Return the data below unaltered, but strip out the pictures.

*Web page revision data:*
----

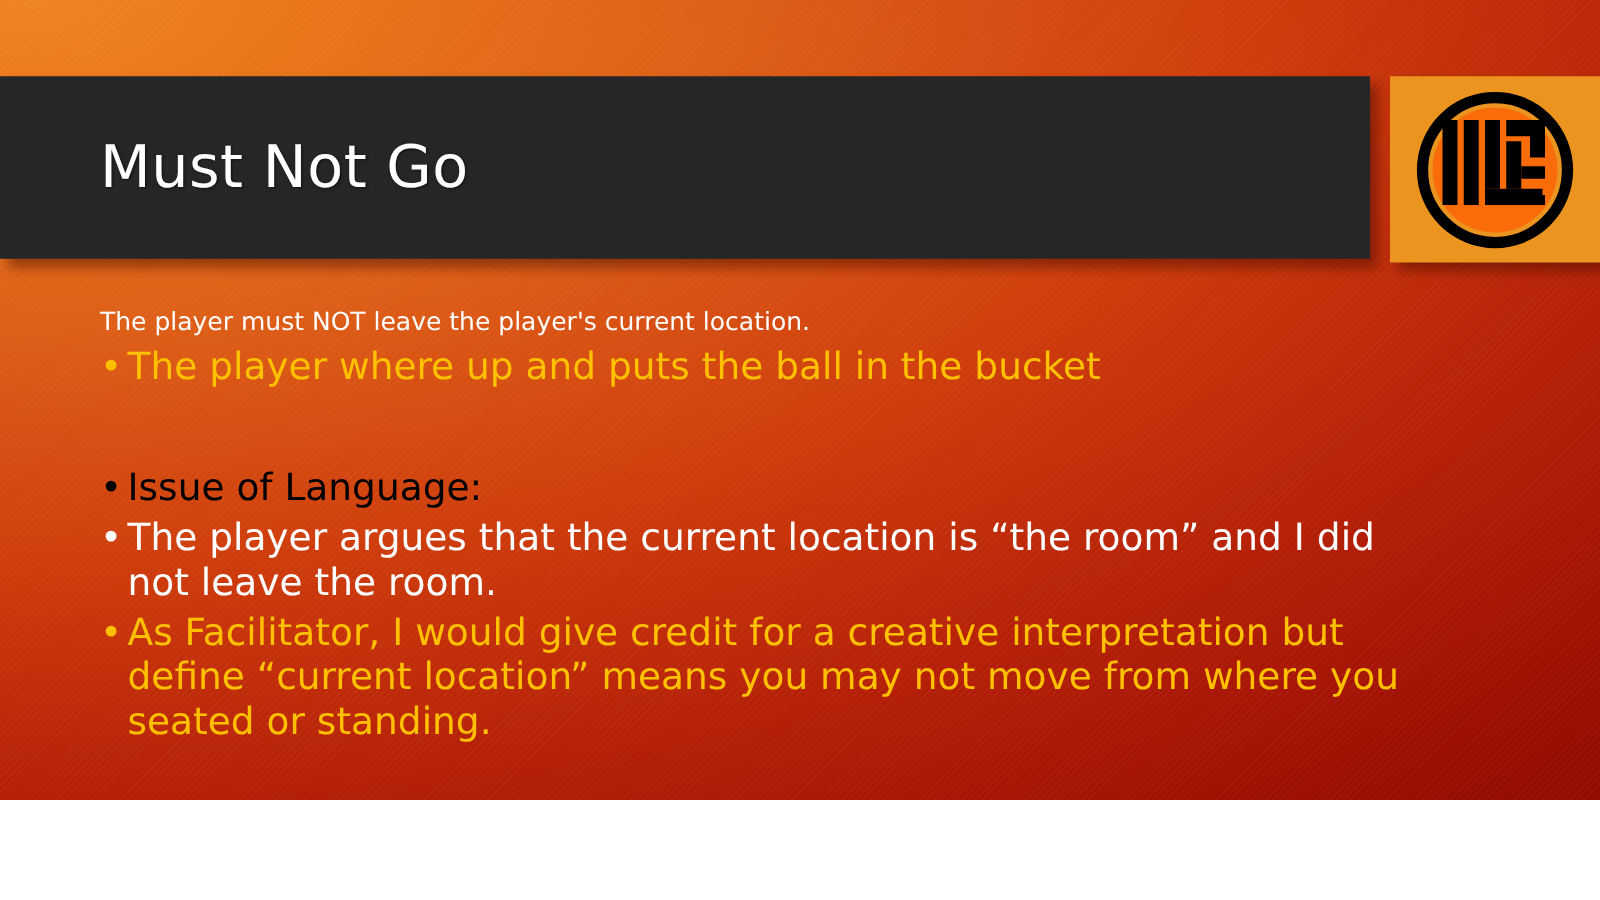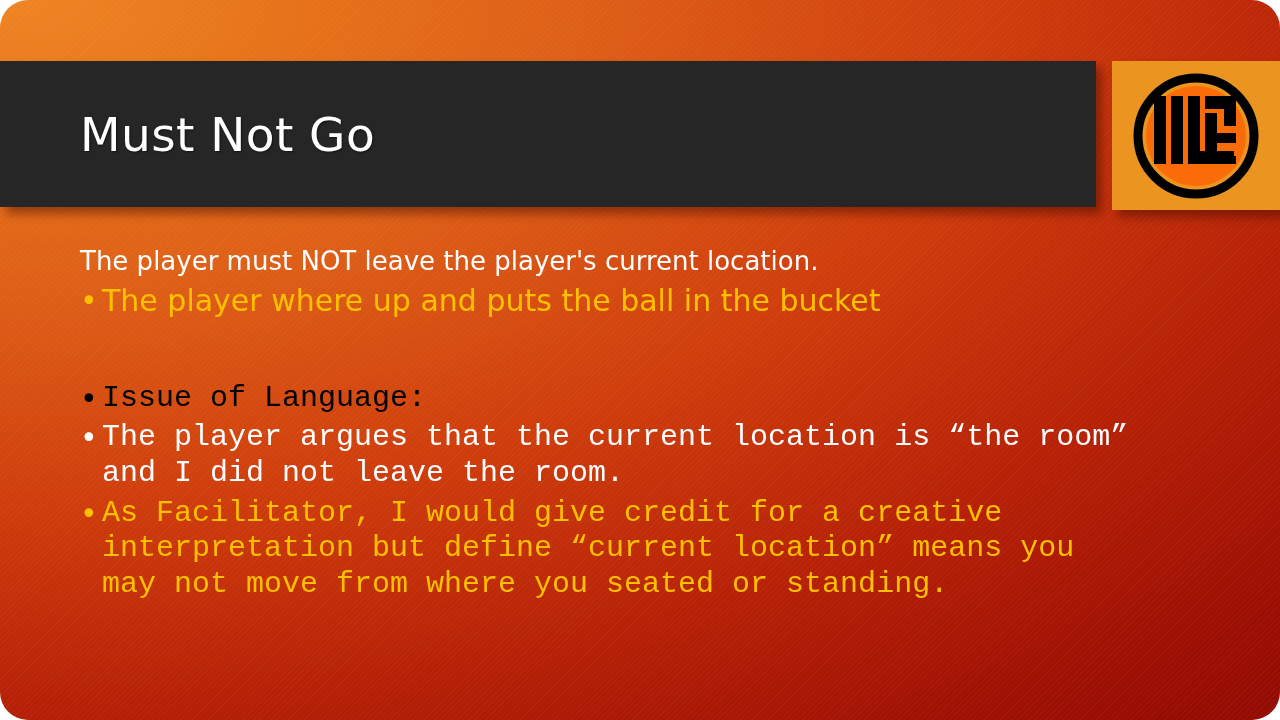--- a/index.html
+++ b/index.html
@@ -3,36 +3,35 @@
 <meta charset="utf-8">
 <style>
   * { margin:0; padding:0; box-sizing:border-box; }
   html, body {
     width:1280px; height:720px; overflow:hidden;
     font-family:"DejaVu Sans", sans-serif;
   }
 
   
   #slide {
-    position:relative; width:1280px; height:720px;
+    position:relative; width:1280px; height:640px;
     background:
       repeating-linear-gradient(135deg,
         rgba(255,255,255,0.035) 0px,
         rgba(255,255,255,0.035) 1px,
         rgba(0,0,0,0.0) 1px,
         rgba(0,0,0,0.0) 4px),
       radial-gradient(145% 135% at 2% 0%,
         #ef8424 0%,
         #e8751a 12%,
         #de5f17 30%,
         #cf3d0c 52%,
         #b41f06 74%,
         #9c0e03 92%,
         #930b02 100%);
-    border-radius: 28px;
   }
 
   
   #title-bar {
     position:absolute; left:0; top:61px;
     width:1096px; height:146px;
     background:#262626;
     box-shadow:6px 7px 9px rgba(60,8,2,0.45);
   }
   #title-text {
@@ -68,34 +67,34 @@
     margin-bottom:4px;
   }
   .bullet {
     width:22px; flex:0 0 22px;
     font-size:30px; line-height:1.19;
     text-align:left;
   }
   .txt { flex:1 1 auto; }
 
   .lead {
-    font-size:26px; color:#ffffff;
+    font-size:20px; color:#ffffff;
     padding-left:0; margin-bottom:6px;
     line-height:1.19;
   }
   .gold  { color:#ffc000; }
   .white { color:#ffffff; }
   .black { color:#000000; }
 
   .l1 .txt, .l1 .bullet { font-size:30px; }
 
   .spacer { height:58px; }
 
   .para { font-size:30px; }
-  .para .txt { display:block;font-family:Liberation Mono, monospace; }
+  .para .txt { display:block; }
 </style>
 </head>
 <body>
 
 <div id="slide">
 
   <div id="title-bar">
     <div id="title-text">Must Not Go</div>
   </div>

----

*TASK OUTPUT:*
--- a/index.html
+++ b/index.html
@@ -3,36 +3,35 @@
 <meta charset="utf-8">
 <style>
   * { margin:0; padding:0; box-sizing:border-box; }
   html, body {
     width:1280px; height:720px; overflow:hidden;
     font-family:"DejaVu Sans", sans-serif;
   }
 
   
   #slide {
-    position:relative; width:1280px; height:720px;
+    position:relative; width:1280px; height:640px;
     background:
       repeating-linear-gradient(135deg,
         rgba(255,255,255,0.035) 0px,
         rgba(255,255,255,0.035) 1px,
         rgba(0,0,0,0.0) 1px,
         rgba(0,0,0,0.0) 4px),
       radial-gradient(145% 135% at 2% 0%,
         #ef8424 0%,
         #e8751a 12%,
         #de5f17 30%,
         #cf3d0c 52%,
         #b41f06 74%,
         #9c0e03 92%,
         #930b02 100%);
-    border-radius: 28px;
   }
 
   
   #title-bar {
     position:absolute; left:0; top:61px;
     width:1096px; height:146px;
     background:#262626;
     box-shadow:6px 7px 9px rgba(60,8,2,0.45);
   }
   #title-text {
@@ -68,34 +67,34 @@
     margin-bottom:4px;
   }
   .bullet {
     width:22px; flex:0 0 22px;
     font-size:30px; line-height:1.19;
     text-align:left;
   }
   .txt { flex:1 1 auto; }
 
   .lead {
-    font-size:26px; color:#ffffff;
+    font-size:20px; color:#ffffff;
     padding-left:0; margin-bottom:6px;
     line-height:1.19;
   }
   .gold  { color:#ffc000; }
   .white { color:#ffffff; }
   .black { color:#000000; }
 
   .l1 .txt, .l1 .bullet { font-size:30px; }
 
   .spacer { height:58px; }
 
   .para { font-size:30px; }
-  .para .txt { display:block;font-family:Liberation Mono, monospace; }
+  .para .txt { display:block; }
 </style>
 </head>
 <body>
 
 <div id="slide">
 
   <div id="title-bar">
     <div id="title-text">Must Not Go</div>
   </div>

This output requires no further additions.